>>>>>

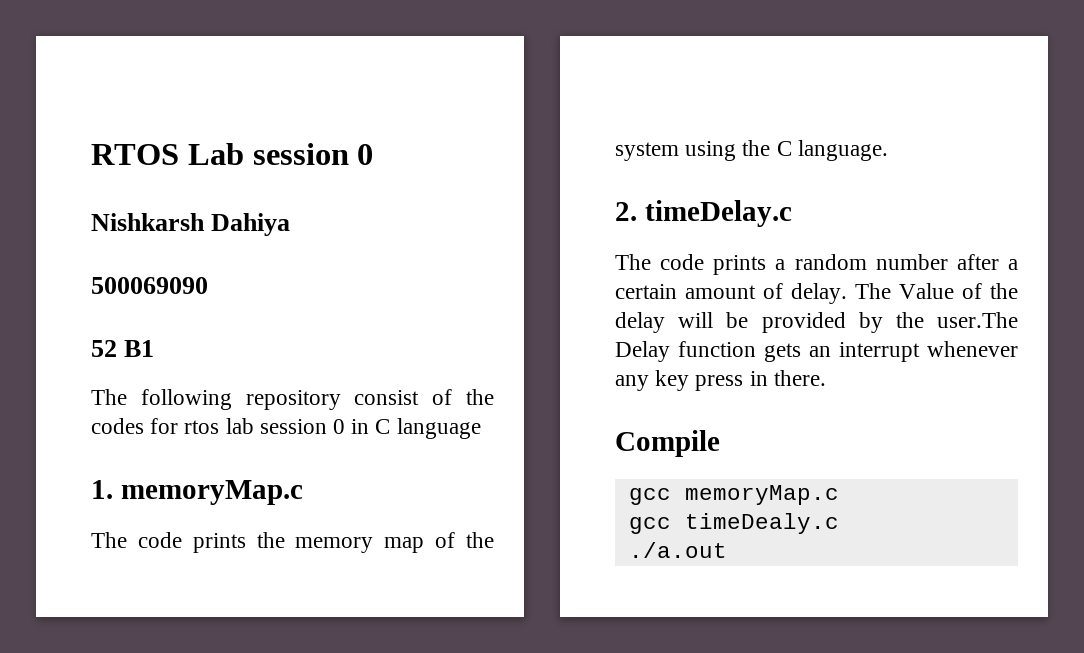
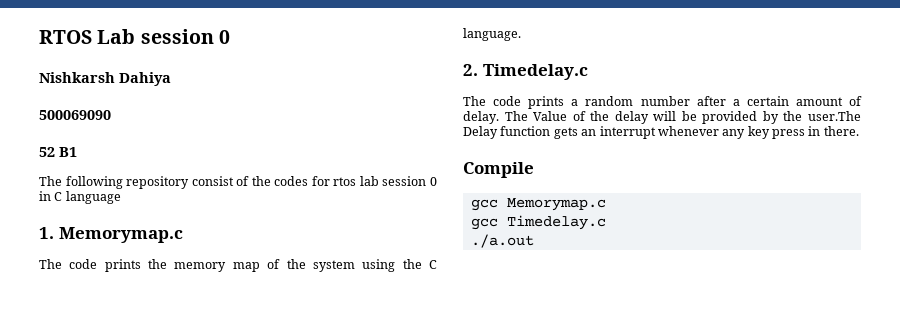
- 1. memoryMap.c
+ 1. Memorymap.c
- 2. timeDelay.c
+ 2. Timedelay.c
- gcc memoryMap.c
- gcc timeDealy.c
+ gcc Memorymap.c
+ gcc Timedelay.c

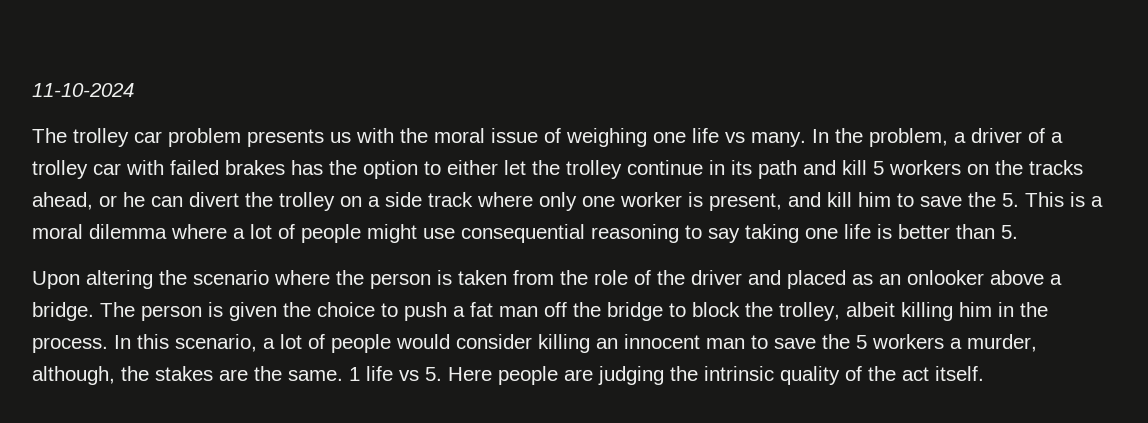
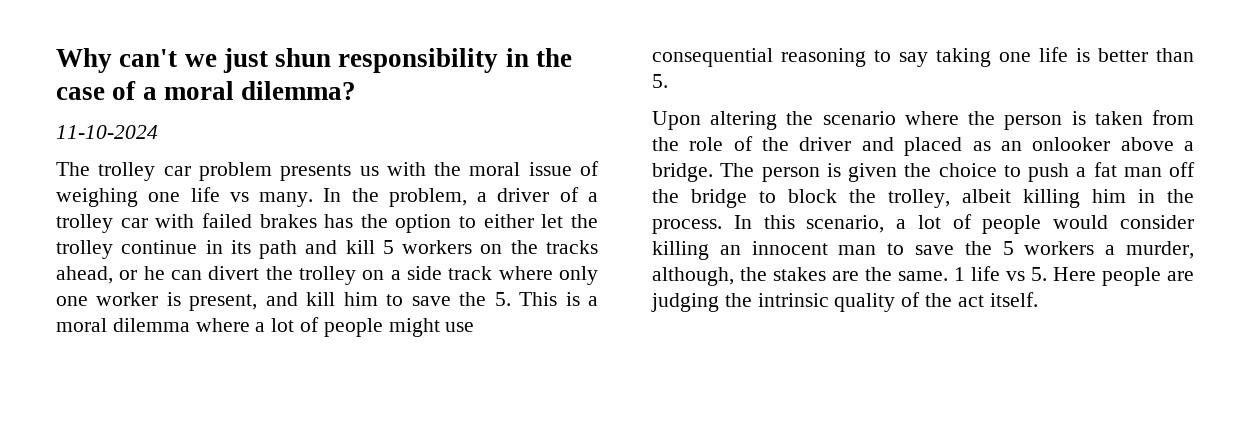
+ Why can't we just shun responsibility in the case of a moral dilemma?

<<<<<
>>>>>

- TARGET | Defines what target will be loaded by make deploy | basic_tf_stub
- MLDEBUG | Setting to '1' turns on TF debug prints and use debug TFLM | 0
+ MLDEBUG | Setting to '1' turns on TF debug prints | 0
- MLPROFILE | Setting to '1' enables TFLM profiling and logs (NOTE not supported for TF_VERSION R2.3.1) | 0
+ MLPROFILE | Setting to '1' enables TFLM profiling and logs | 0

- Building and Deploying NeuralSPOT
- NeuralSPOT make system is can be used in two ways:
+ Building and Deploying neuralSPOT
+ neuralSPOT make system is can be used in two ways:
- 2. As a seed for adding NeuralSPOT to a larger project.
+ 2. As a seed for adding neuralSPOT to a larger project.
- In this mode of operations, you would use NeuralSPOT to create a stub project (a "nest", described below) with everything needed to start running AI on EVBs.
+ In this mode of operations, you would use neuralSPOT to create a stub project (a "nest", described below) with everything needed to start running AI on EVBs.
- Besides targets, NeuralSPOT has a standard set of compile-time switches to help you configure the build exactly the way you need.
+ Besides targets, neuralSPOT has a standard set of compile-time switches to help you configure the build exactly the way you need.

<<<<<

Wherever the string "MLPROFILE" appears in the data above, copy the line it sits in.

- MLPROFILE | Setting to '1' enables TFLM profiling and logs (NOTE not supported for TF_VERSION R2.3.1) | 0
+ MLPROFILE | Setting to '1' enables TFLM profiling and logs | 0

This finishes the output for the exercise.